Der für die Sicherheit zuständige Landeshauptmann-Stv. Michael Schickhofer (SPÖ) warnte vor der geplanten deutschen Vorgangsweise mit Asyl-Transitzentren an der Grenze zu Österreich. „Wenn die tollen Kompromisse zwischen Söder und Merkel bedeuten, dass Deutschland Flüchtlinge einfach nach Österreich abschiebt, ist Schluss mit lustig. Dieser Plan von CDU und CSU in Deutschland bedeutet eine einseitige Belastung für Österreich".

„Brauchen europäische Lösung“

„Diese sogenannte Einigung ist nicht gut für Österreich, nicht gut für die Steiermark und ein Problem für ganz Europa. Wir brauchen einen starken Außengrenzschutz und daher die viel zitierte europäische Lösung – ohne die wird es nicht gehen, wenn wir das Problem wirklich lösen wollen“, so Schickhofer. Die Bundesregierung, allen voran der Kanzler, sollte daher Europa nicht weiter aufspalten, sondern auf eine europäische Lösung mit einem wirklichen Grenzschutz an der Außengrenze hinwirken. Alles andere führe ins Chaos, meinte der Landeshauptmann-Stellvertreter und SPÖ-Chef der Steiermark.
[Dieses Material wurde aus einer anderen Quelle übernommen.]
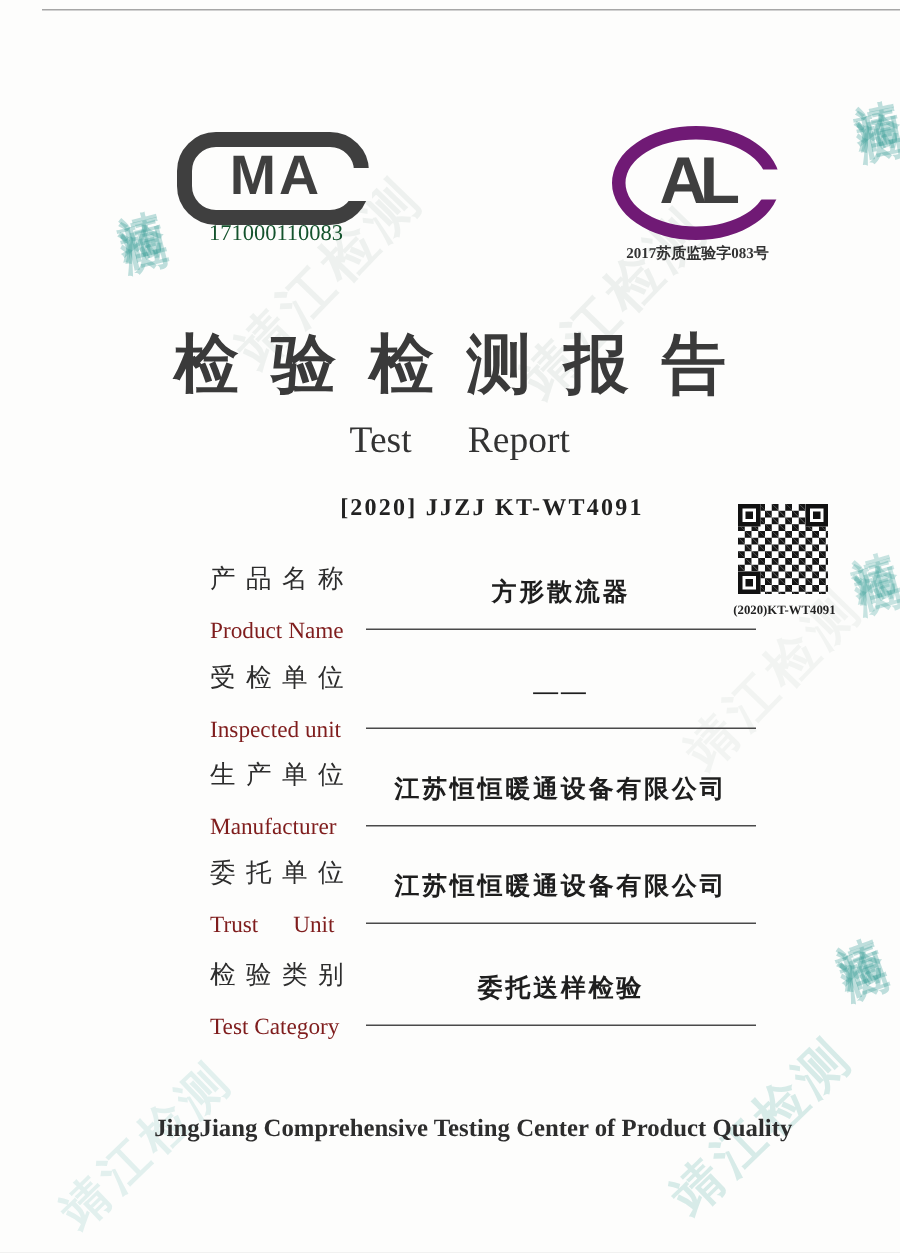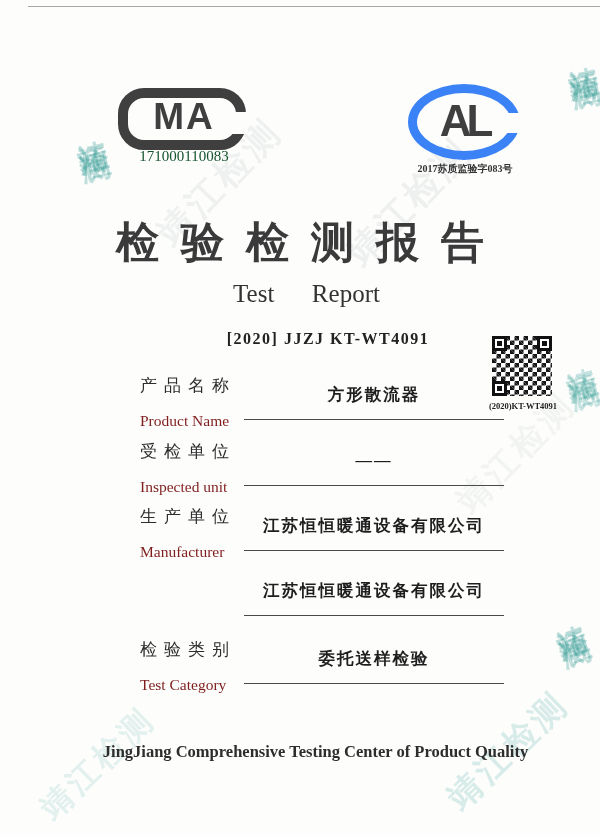--- a/index.html
+++ b/index.html
@@ -38,7 +38,7 @@
                 font-family:Liberation Serif, serif; font-size:15px; color:#14532d; }
 
   .cal-mark { position:absolute; left:408px; top:84px; width:112px; height:76px;
-              border:9px solid #3b82f6; border-radius:50%; }
+              border:9px solid #701a75; border-radius:50%; }
   .cal-gap  { position:absolute; right:-11px; top:20px; width:16px; height:20px; background:#fdfdfc; }
   .cal-letters { position:absolute; left:0; right:0; top:-2px; bottom:0;
                  display:flex; align-items:center; justify-content:center;

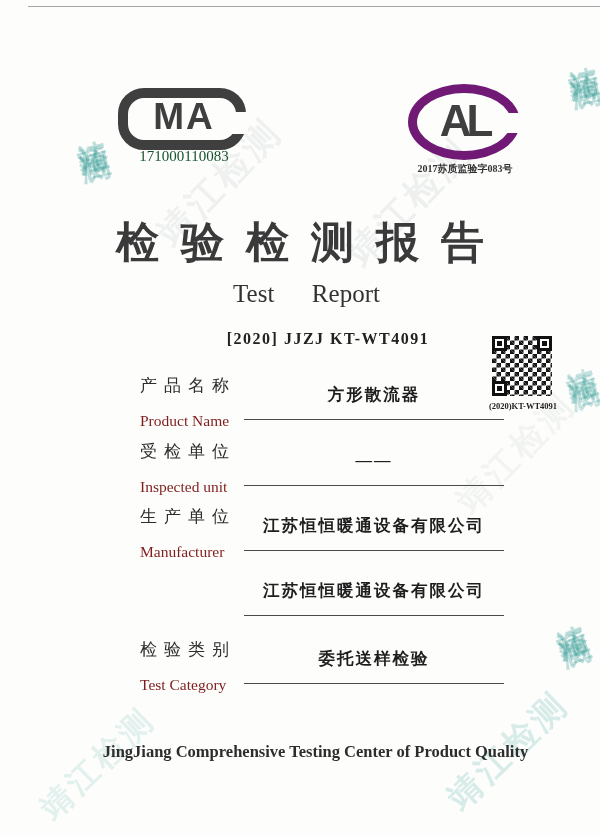--- a/index.html
+++ b/index.html
@@ -159,6 +159,10 @@
   </div>
 
   <div class="field-row fr4">
+    <div class="f-labels">
+      <div class="f-zh">委托单位</div>
+      <div class="f-en">Trust      Unit</div>
+    </div>
     <div class="f-line">
       <span class="f-value">江苏恒恒暖通设备有限公司</span>
     </div>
„Grenzschutzübung wichtig“

Auch von der FPÖ gab es eine erste Reaktion: „Die aktuellen Entwicklungen zeigen, wie notwendig und wichtig die kürzlich in der Steiermark stattgefundene Grenzschutzübung war. Die nun im Raum stehenden deutschen Überlegungen beweisen einmal mehr, wie wichtig ein gemeinsamer europäischer Außengrenzschutz ist. Ein Europa ohne Grenzen nach innen ist nur mit funktionierenden Außengrenzen möglich“, so FPÖ-Landesparteiobmann Mario Kunasek.